The limitations of the study are rooted in stakeholder sample, metric tools, and potential responder biases. The key informants that participated in semi-structured interviews were only recruited from the central level. Local provincial and district levels were not included in this sample and consequently, the local surveillance officer perspective was not included in metrics and evaluations. Another limitation derived from the lack of quantitative data for availability for sensitivity and specificity estimates. The evaluations metrics analysis also did not calculate quantitative scores as these metrics were utilized as a data collection guide and tool to identify strengths and challenges. Potential biases may have also been introduced from responder bias during stakeholder interviews, however, surveillance system components, strengths, and challenges were evaluated from a diverse stakeholder group from all involved agencies.
5. Conclusions
Thailand has integrated a One Health approach to public health through the establishment of a coordinating unit, surveillance activities, integrated trainings, and research conferences. Thailand's piloted AI surveillance system exhibits similarities to other One Health systems, such as it has focused on one priority pathogen, integrates human, livestock, and wildlife health agencies, and aims to increase degrees of collaboration across surveillance system components. However, Thailand has innovatively established a One Health specific government unit, the CUOH, within its central government structure, which is a characteristic not yet largely adopted globally. Already a global leader in its One Health advancements, Thailand's AI surveillance system may benefit from improving several focus areas, including further local level engagement, increased laboratory integration between the human and animal facets, and higher degrees of system interoperability among species and departments. Transformative technologies paired with capacity building activities can be integrated into Thailand's existing strong One Health stakeholder network to improve data interoperability, pathogen detection potential, and downstream public health actions. This One Health approach should also be expanded to enhance surveillance of other critical zoonotic pathogens, especially those with pandemic potential to strengthen global health security, and may also serve as an example for other centralized surveillance systems. Overall, Thailand's One Health AI surveillance system provides a strategic framework that can be used to develop, integrate, or bolster integrated surveillance systems—a necessary public health tool to combat global, zoonotic pathogen threats.

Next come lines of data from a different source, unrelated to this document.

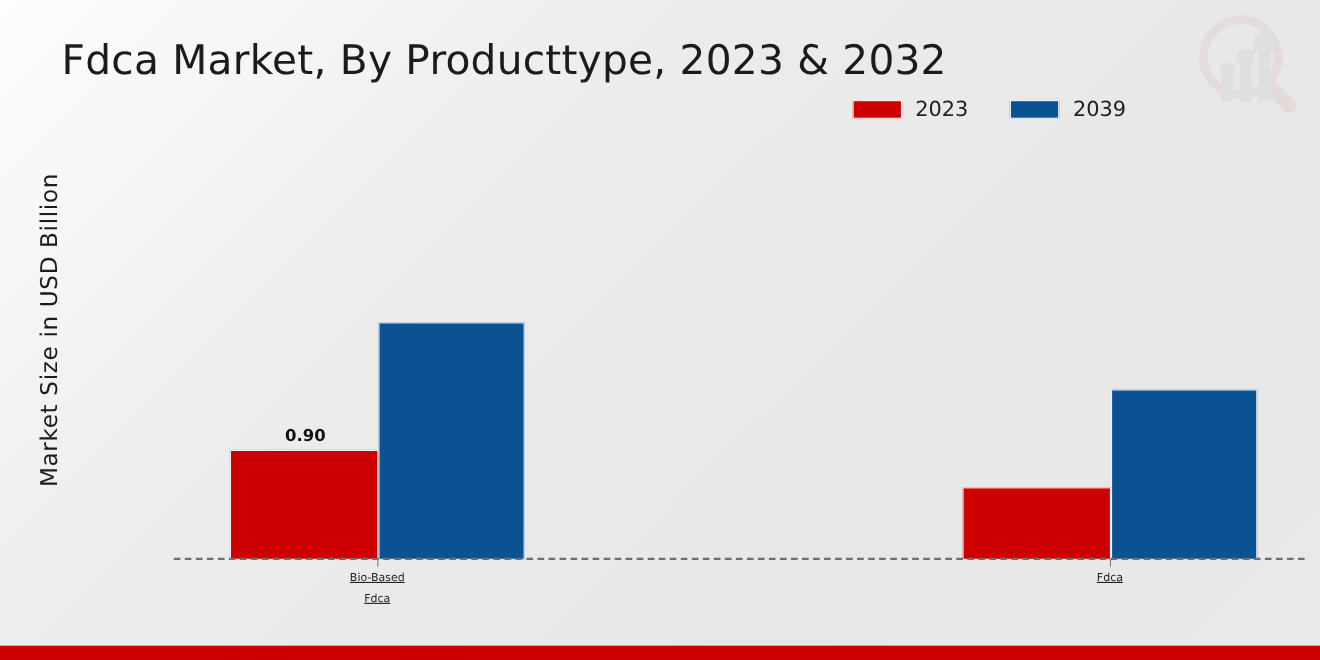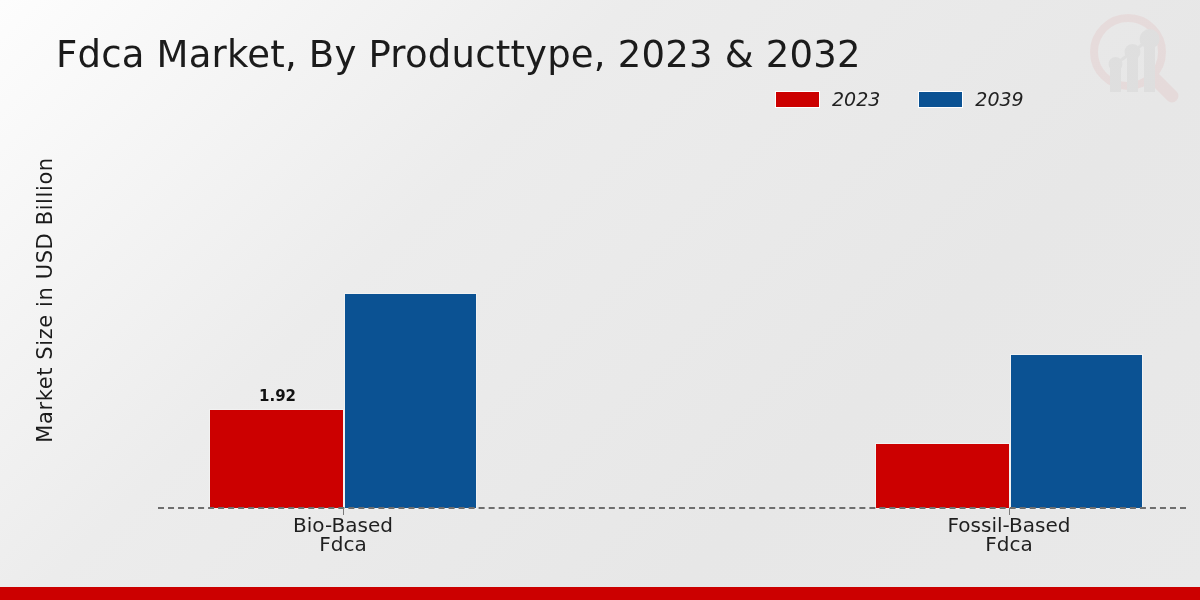"2023" .legend { font-style: italic -> none }
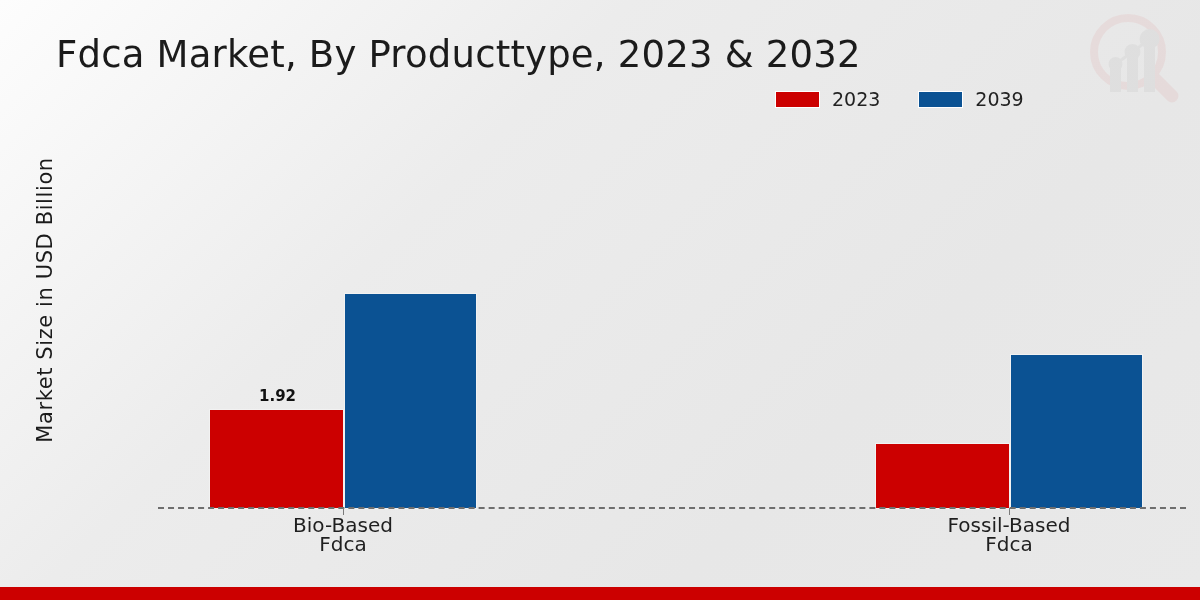"1.92" div.bar-value { text: 1.92 -> 0.90 }
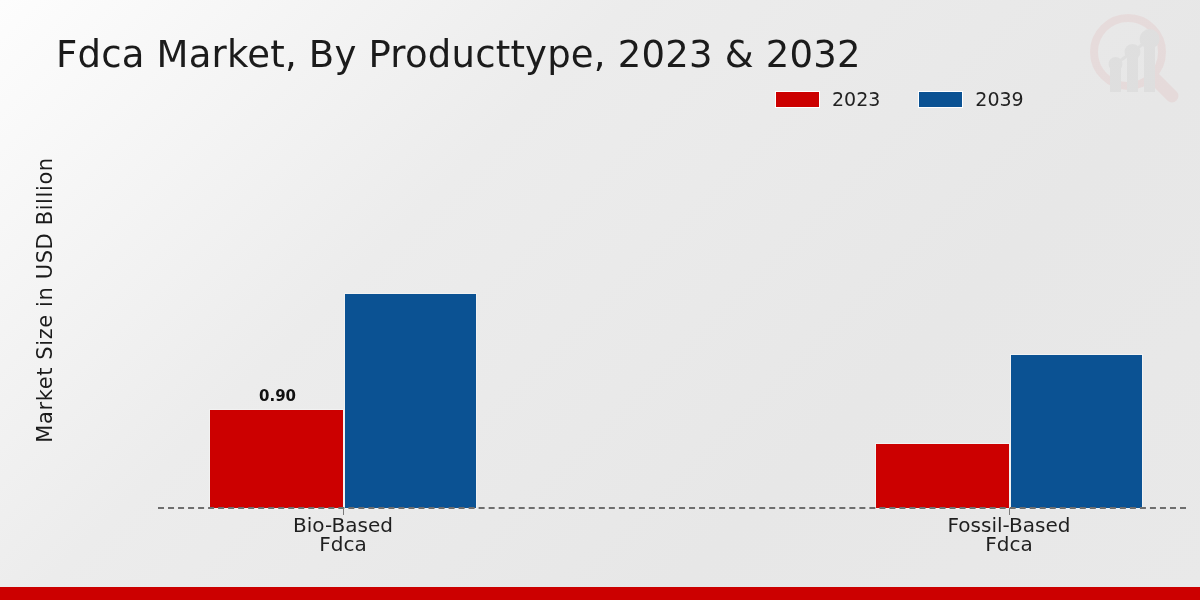"Bio-Based" .x-label { font-size: 20px -> 10px; text-decoration: none -> underline }
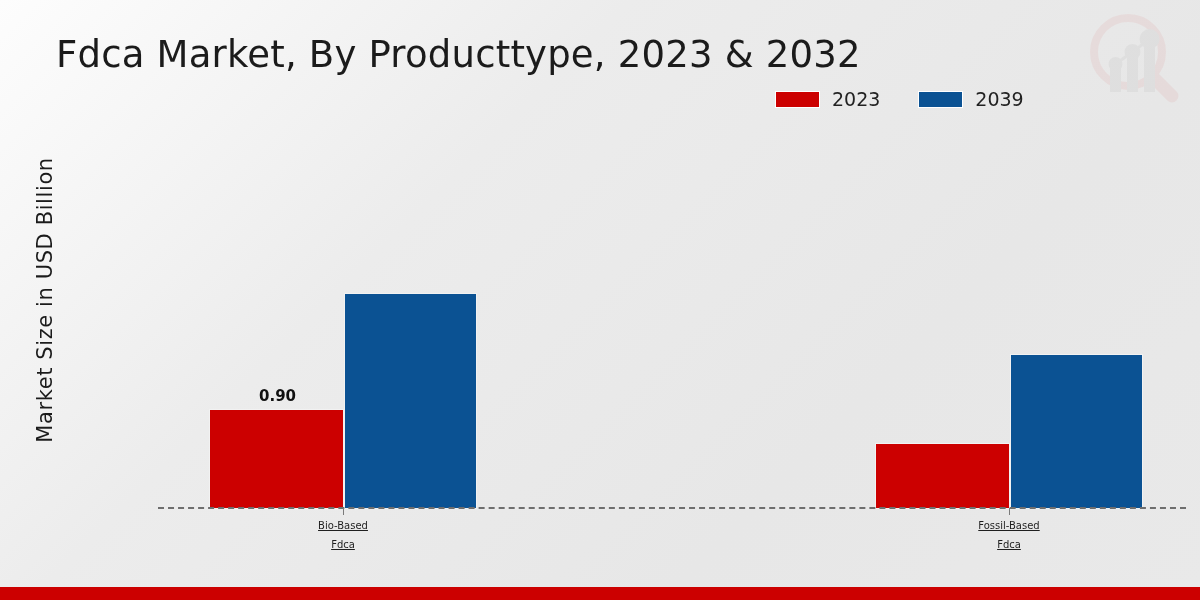"Fossil-Based" div { html: <div>Fossil-Based</div> -> none }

CRediT authorship contribution statement
Gabriel K. Innes: Conceptualization, Methodology, Investigation, Resources, Data curation, Funding acquisition, Project administration, Writing – original draft, Writing – review & editing, Validation, Formal analysis, Visualization. Anastasia S. Lambrou: Conceptualization, Methodology, Investigation, Resources, Data curation, Funding acquisition, Writing – original draft, Writing – review & editing, Validation, Formal analysis, Visualization. Pornchai Thumrin: Writing – original draft, Writing – review & editing, Visualization, Methodology. Yupawat Thukngamdee: Writing – original draft, Writing – review & editing, Visualization. Ratanaporn Tangwangvivat: Writing – original draft, Writing – review & editing, Visualization. Pawinee Doungngern: Writing – original draft, Writing – review & editing, Visualization. Kirana Noradechanon: Writing – original draft, Writing – review & editing, Visualization. Punnaporn Netrabukhana: Writing – original draft, Writing – review & editing, Visualization. Karen Meidenbauer: Conceptualization, Investigation, Writing – original draft. Thomas Mehoke: Conceptualization, Writing – original draft. Christopher D. Heaney: Conceptualization, Writing – original draft, Visualization, Funding acquisition. Soawapak Hinjoy: Writing – original draft, Writing – review & editing, Visualization, Methodology. Anissa N. Elayadi: Conceptualization, Methodology, Investigation, Resources, Data curation, Supervision, Funding acquisition, Project administration, Writing – original draft, Writing – review & editing, Validation, Formal analysis, Visualization.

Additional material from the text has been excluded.